As such, most SPSS Syntax is used for one of two broad goals:
- To re-run things. For example:
- Compute/recode/re-label variables when a revised data file is received.
- Compute/recode variables when input variables are changed (e.g., after data cleaning an input variable)
- To create documentation, so that it is easy to check how results were calculated.
While writing syntax is time-consuming, if it achieves these two goals most power users conclude it's worth the time.
Displayr's completely different to SPSS however:
- Everything is automatically re-run whenever it needs to be re-run. There's no need ever to tell Displayr to recompute something.
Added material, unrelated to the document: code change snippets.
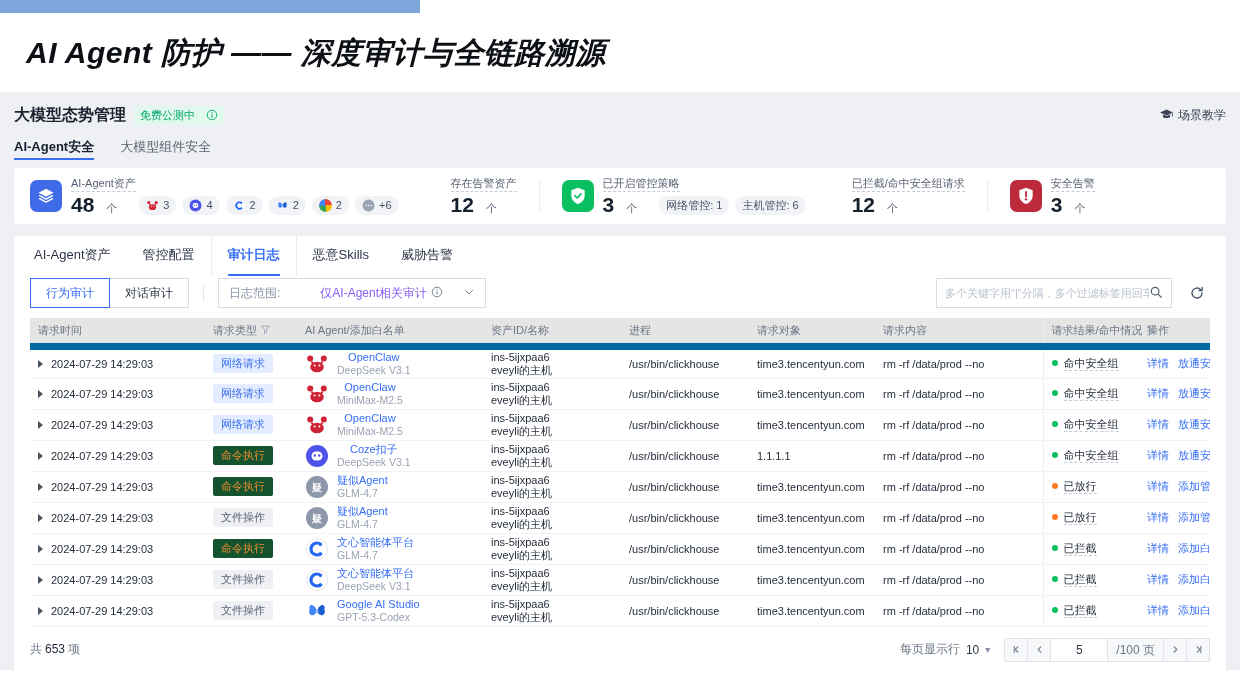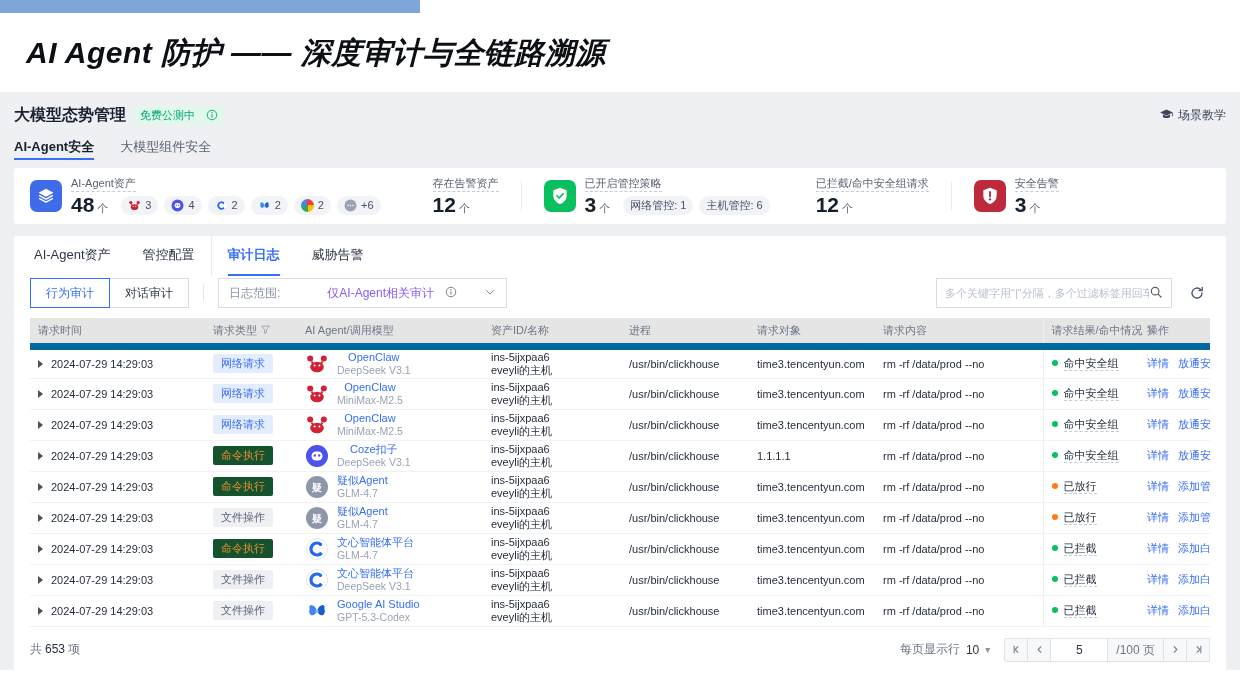"48" .m-valrow { gap: 3px -> 12px }
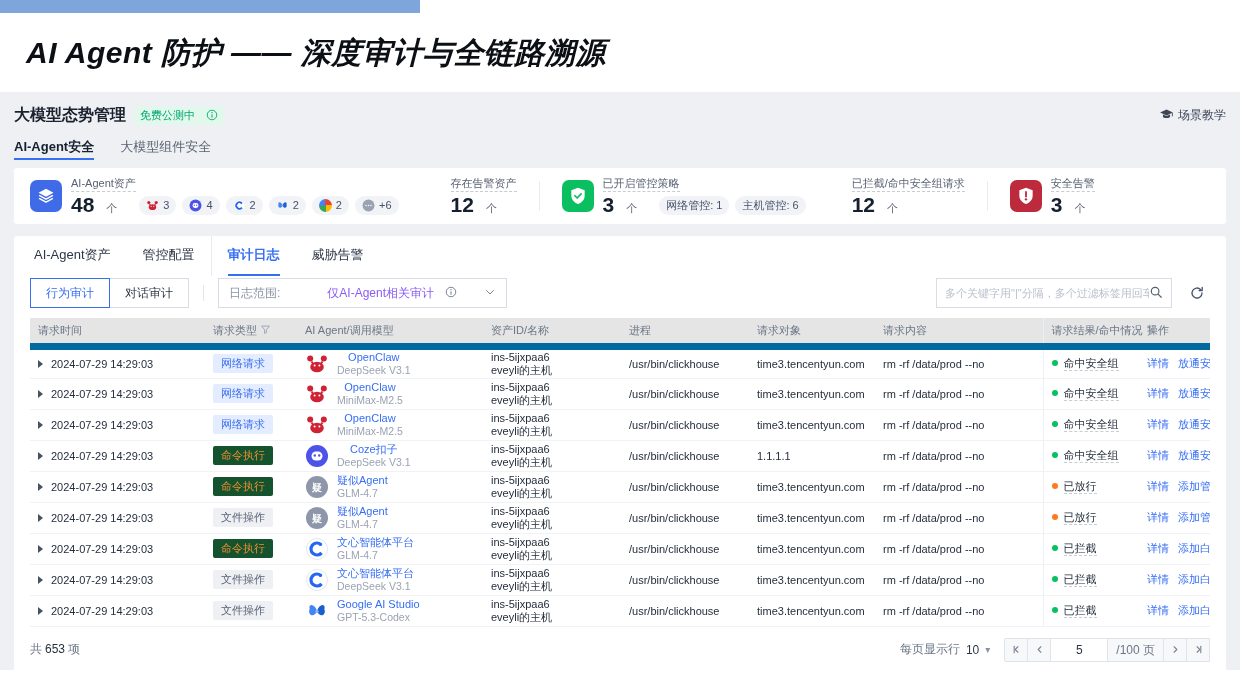"恶意Skills" div.ptab { html: none -> <div>恶意Skills</div> }
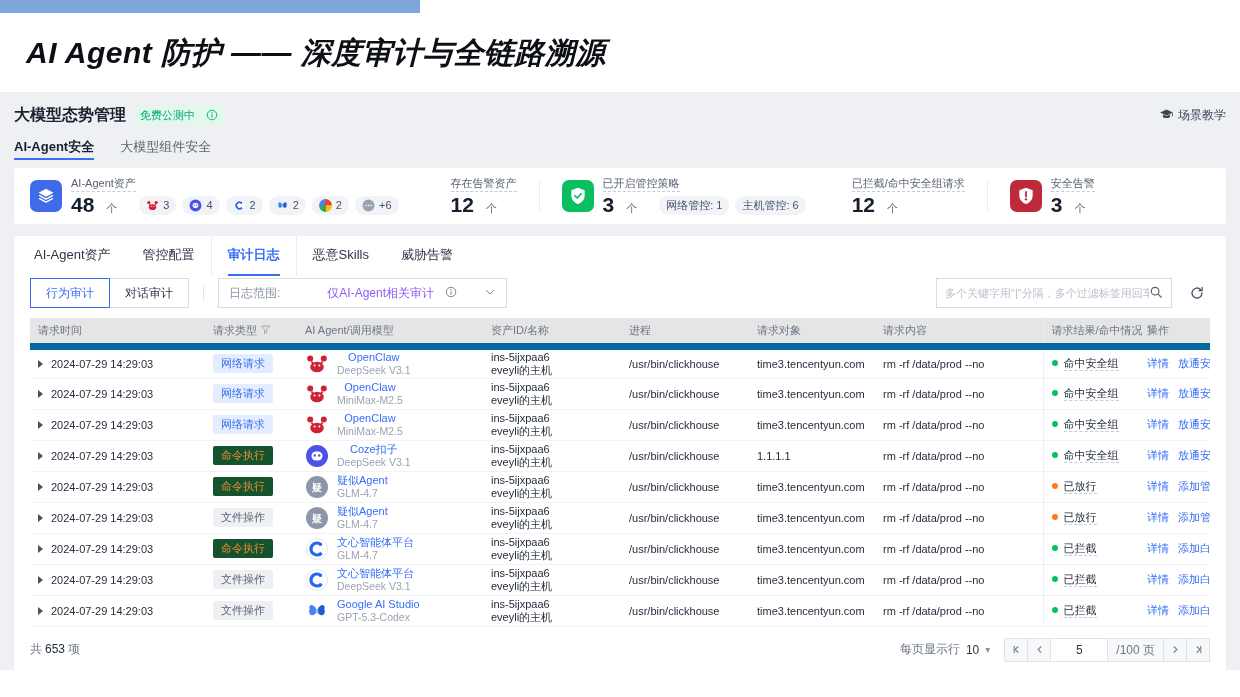"日志范围:" .scope-box { gap: 11px -> 4px }
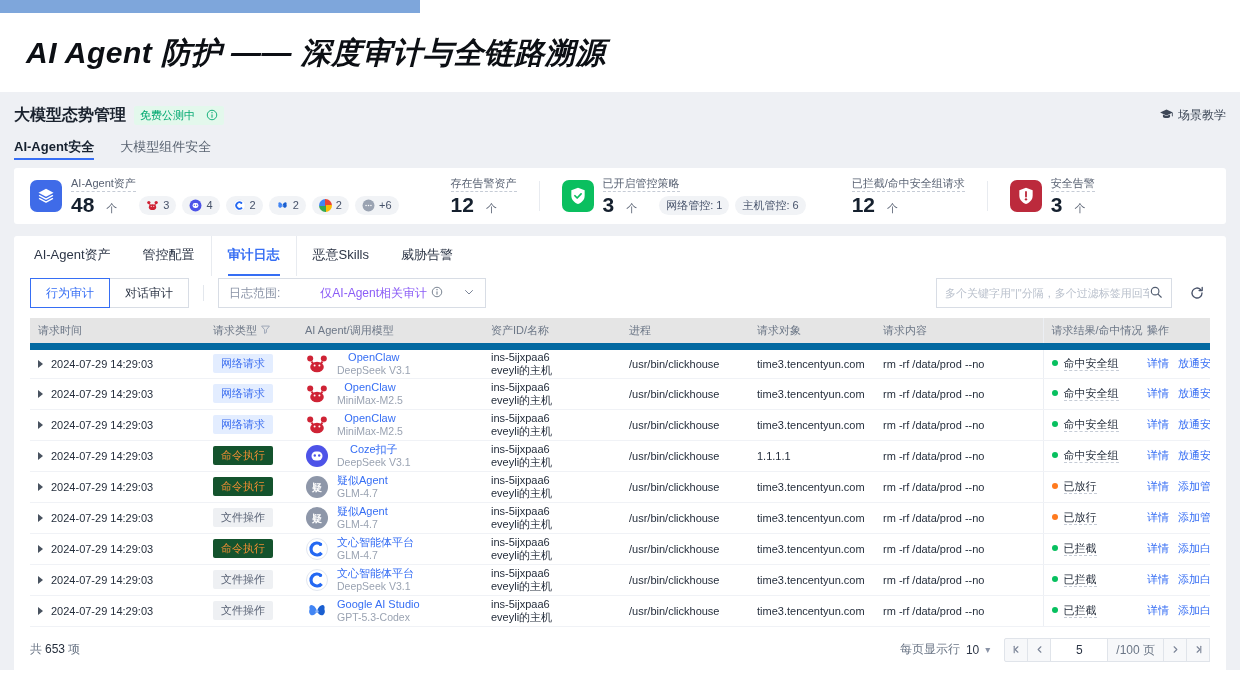"AI Agent/调用模型" th { text: Agent/调用模型 -> Agent/添加白名单 }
- It is always possible to track back any result to see how it has been calculated.
While there are ways of writing things in Displayr using code, it's virtually always the least efficient and the most error-prone way of working. This is of course true for most modern technology. You don't need to write code to check the time on your smartphone, for example.
Most of migration is learning how Displayr works
A common request is for a "translation service", where a user can paste in some SPSS syntax, and get back out at the other end of a Displayr document or some code to run in the Displayr document.
There is no such service, and there never can be. This is because the vast majority of things that people write SPSS Syntax to do are done automatically in Displayr, so the way you migrate the syntax is usually to figure out how to achieve the same outcome in Displayr without writing code, and then delete the corresponding syntax. (And yes, if you are super advanced and write much more advanced SPSS syntax than the average person, this is still true.)
For example, in commercial market research, it is very common for SPSS users to write syntax to recode five-point attitude scales into top two box scores. In Displayr:
- The less technical user will select the variable set, and press + > Ready-Made New Variables > Top 2 Category Variable(s) (Top 2 Boxes).
- The power user will duplicate the variable set, and change its structure to Binary - Multi.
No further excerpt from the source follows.